Lord, Legacies is back and it came in swinging at your feels and making you miss The Vampire Diaries and The Originals a little less. Why? Because this show stands on it’s own and makes you think about the characters in the show. You’re not thinking about anything watching this show other than what’s going on in this show.
Well that is unless they bring it up.
I’m starting with unpopular opinions because why the fuck not. I have such strong feelings when it comes to CW shows – probably a lot stronger than I should. But I am not going to apologize for that. What I am going to do is sit my ass on the couch and watch my shows and LIVE FOR THEM.
So you want to know my unpopular opinion about this episode.
I AM LOVING JOSIE AND LANDON.
Ya, I went there. BUT – I am not going to apologize for it.

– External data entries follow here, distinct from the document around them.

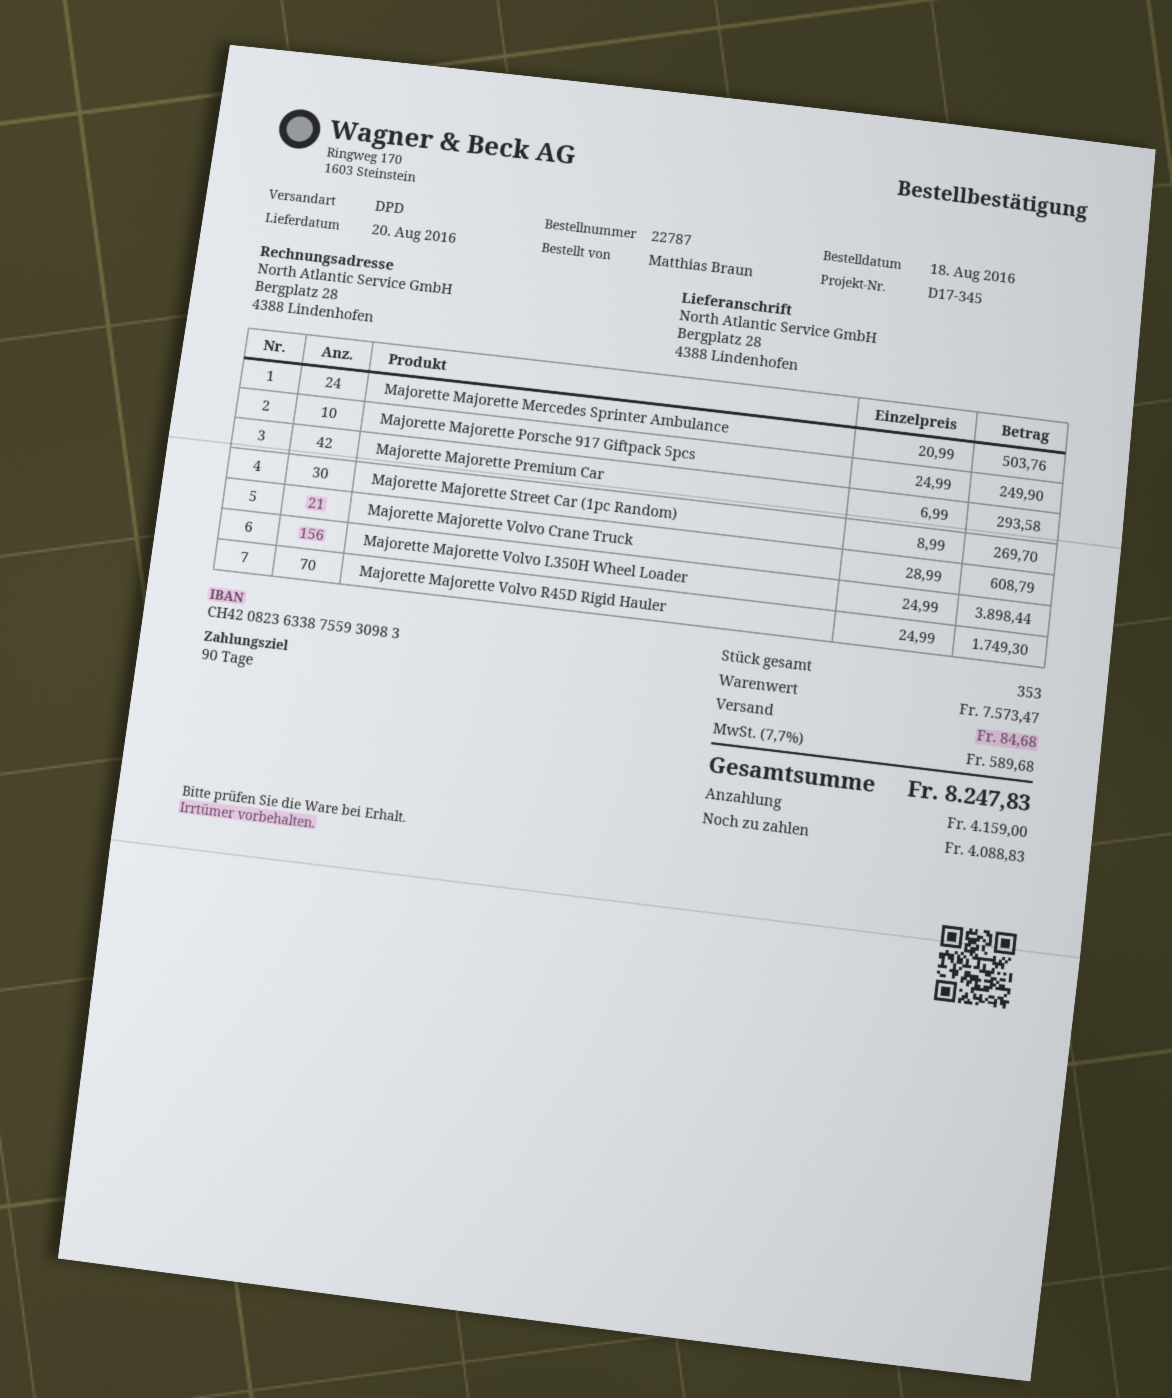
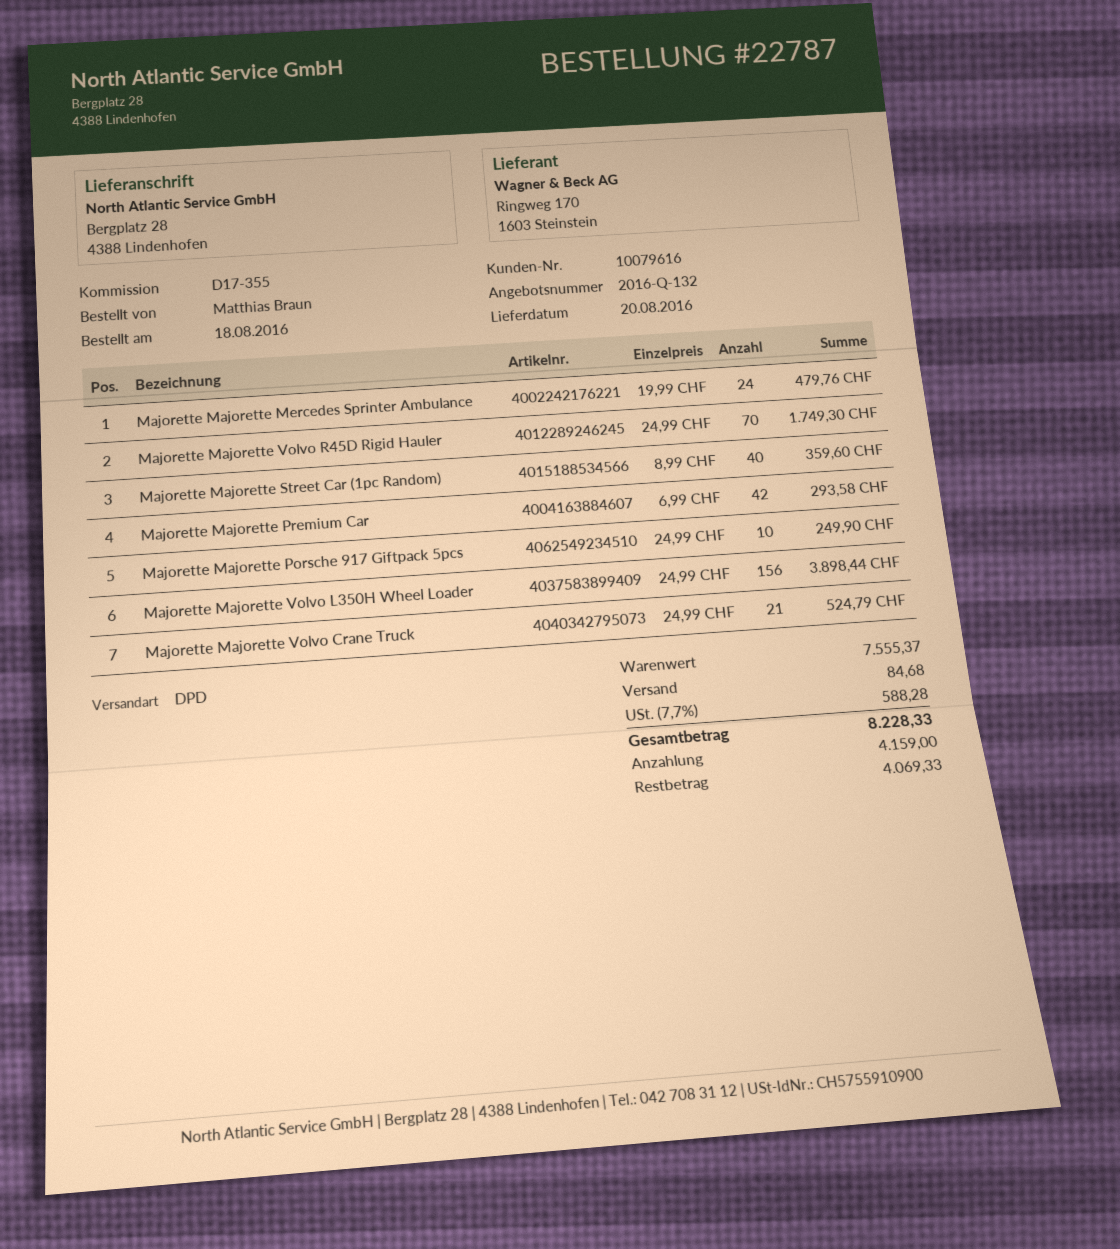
reference: D17-345 -> D17-355
Majorette Majorette Mercedes Sprinter Ambulance: 24 x 20.99 = 503.76 -> 24 x 19.99 = 479.76
Majorette Majorette Street Car (1pc Random): 30 x 8.99 = 269.70 -> 40 x 8.99 = 359.60
Majorette Majorette Volvo Crane Truck: 21 x 28.99 = 608.79 -> 21 x 24.99 = 524.79
subtotal: 7573.47 -> 7555.37
tax: 7.7% = 589.68 -> 7.7% = 588.28
total: 8247.83 -> 8228.33
balance: 4088.83 -> 4069.33

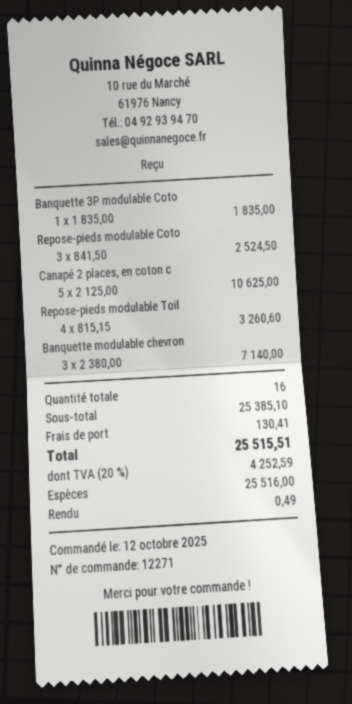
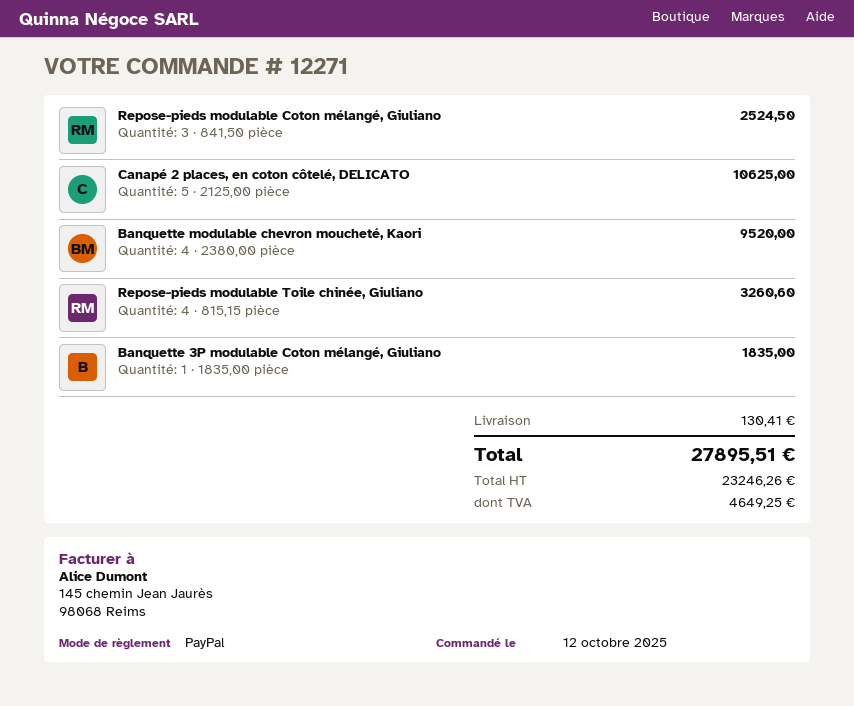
payment method: cash -> PayPal
Banquette modulable chevron: 3 x 2380.00 = 7140.00 -> 4 x 2380.00 = 9520.00
tax: 4252.59 -> 4649.25
total: 25515.51 -> 27895.51

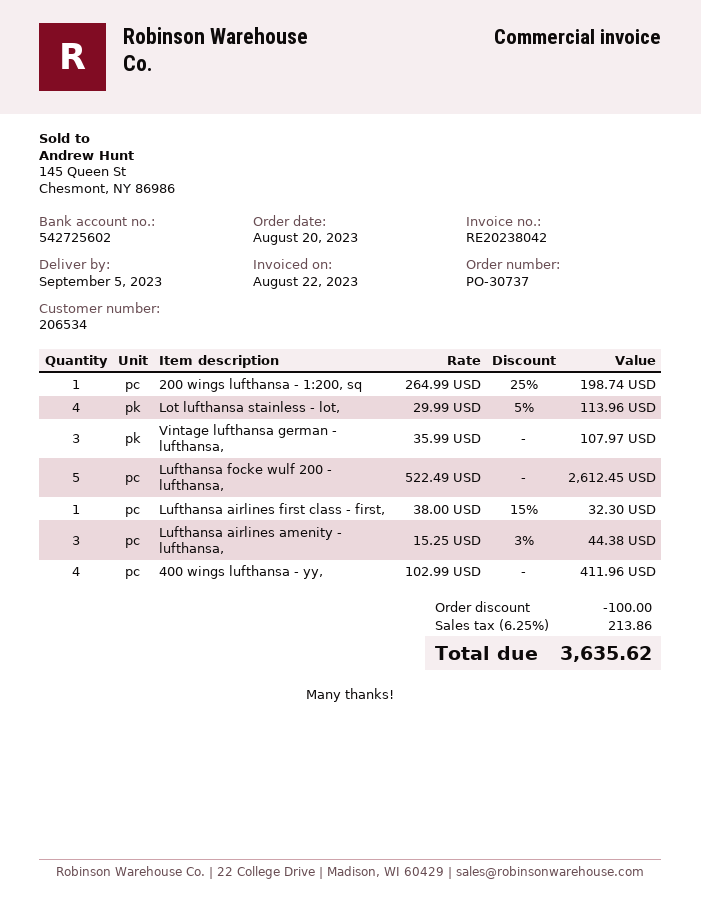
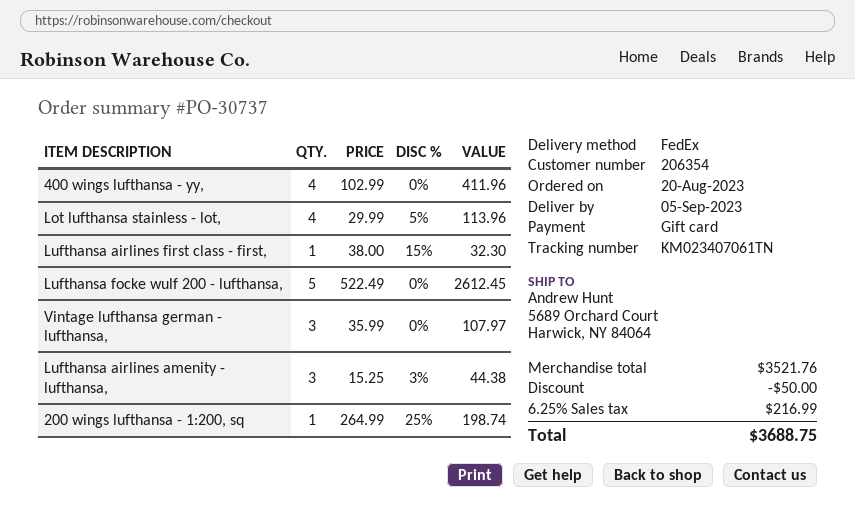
customer number: 206534 -> 206354
discount: 100.00 -> 50.00
tax: 6.25% = 213.86 -> 6.25% = 216.99
total: 3635.62 -> 3688.75

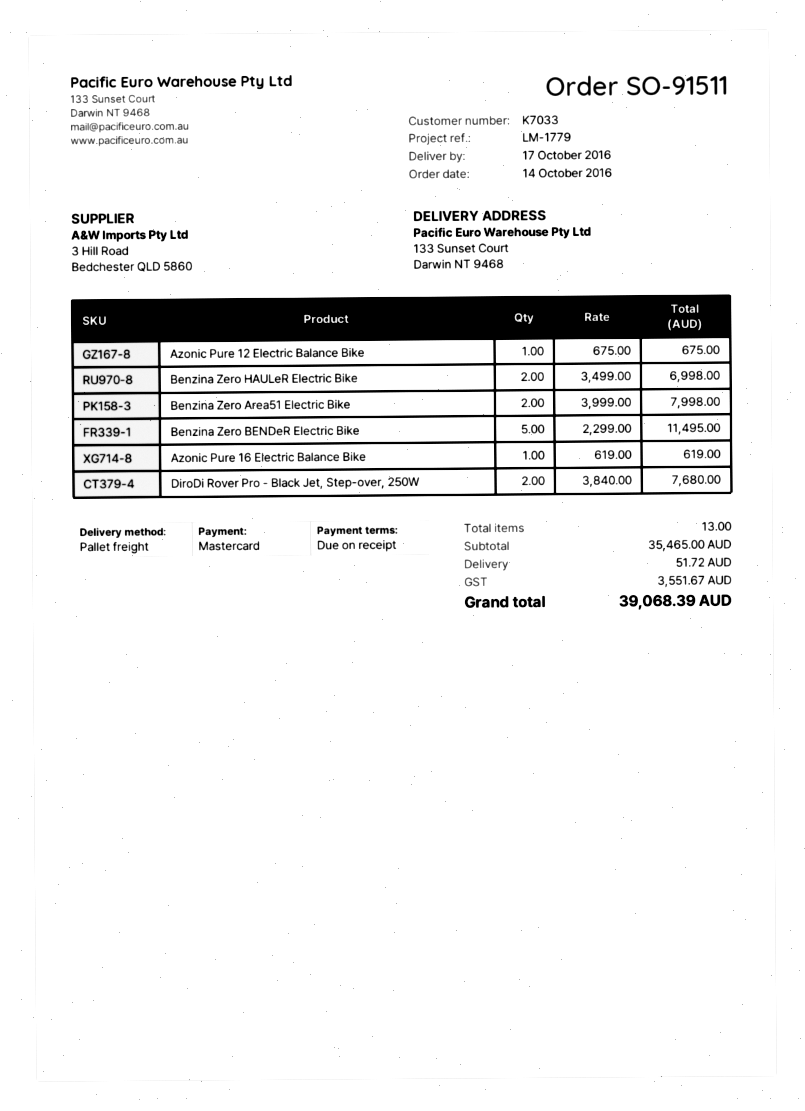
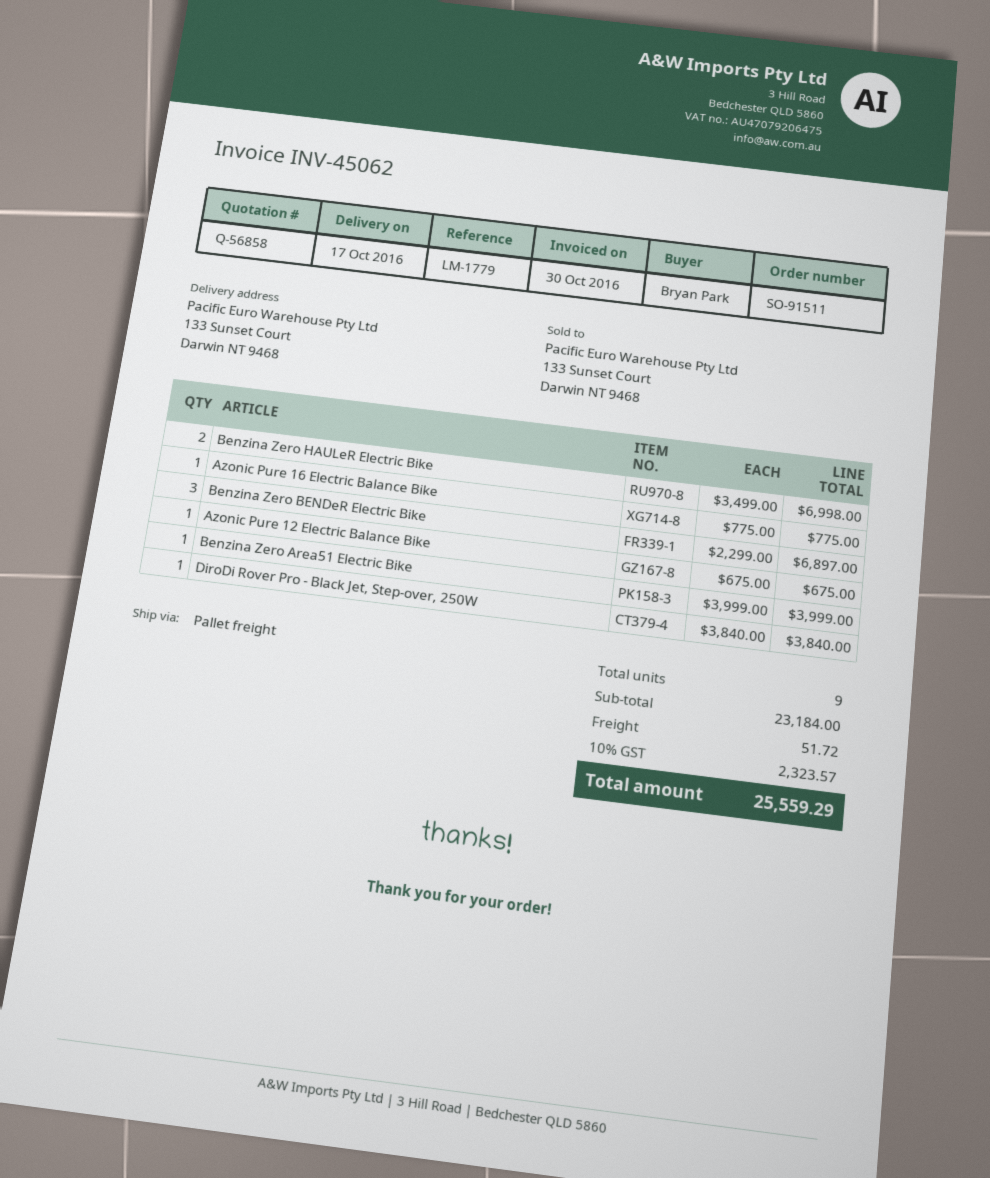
Benzina Zero Area51 Electric Bike: 2 x 3999.00 = 7998.00 -> 1 x 3999.00 = 3999.00
Benzina Zero BENDeR Electric Bike: 5 x 2299.00 = 11495.00 -> 3 x 2299.00 = 6897.00
Azonic Pure 16 Electric Balance Bike: 1 x 619.00 = 619.00 -> 1 x 775.00 = 775.00
DiroDi Rover Pro - Black Jet, Step-over, 250W: 2 x 3840.00 = 7680.00 -> 1 x 3840.00 = 3840.00
total quantity: 13 -> 9
subtotal: 35465.00 -> 23184.00
tax: 3551.67 -> 2323.57
total: 39068.39 -> 25559.29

Let’s talk about it and more things that people probably don’t agree with.
THEY DID MG WRONG
I love MG. I think that he’s this innocent baby that needs to be protected. He’s hurt, he’s misguided and he just wants to be loved.
But this episode did him dirty. Why? Well MG went home with Kaleb for the summer and I can appreciate that Kaleb took him home. I mean those two have gone through a lot of shit and those two would not be who you would think would become family.
But here’s why I am pissed. Because MG deserved to show his pain, his anger, and his loneliness over his fam issues. BUT nope, we’re left with let us be happy and barbecue. FUCK THAT. I legitimately don’t care about a steak (though I really do love steak), but I do care about MG. So why the fuck could they not give us more to him? He’s not just some vampire. He’s a kid that you can relate to and love.
Look, fully aware of the fact that there is a season to go and they can’t give us everything upfront. BUT they could have given us something more than a storyline that is like meh at the most.
The one thing I give them credit for with MG is when he met a girl, you saw that he was feeling something for the first time in a long time and I wanted to cheer for him. Predictable that girl is Kaleb’s sister, but whatever.
What I don’t like at the same point is that in order to get MG to move on from liking one girl, Kaleb is like lets offer up helping him get Lizzie. I get that this shit happens in life, but like REALLY?
I am 100% for MG and Kaleb being friends. I am 100% for MG being happy. BUT – I think that they could have done a better job at MG’s “best summer ever.”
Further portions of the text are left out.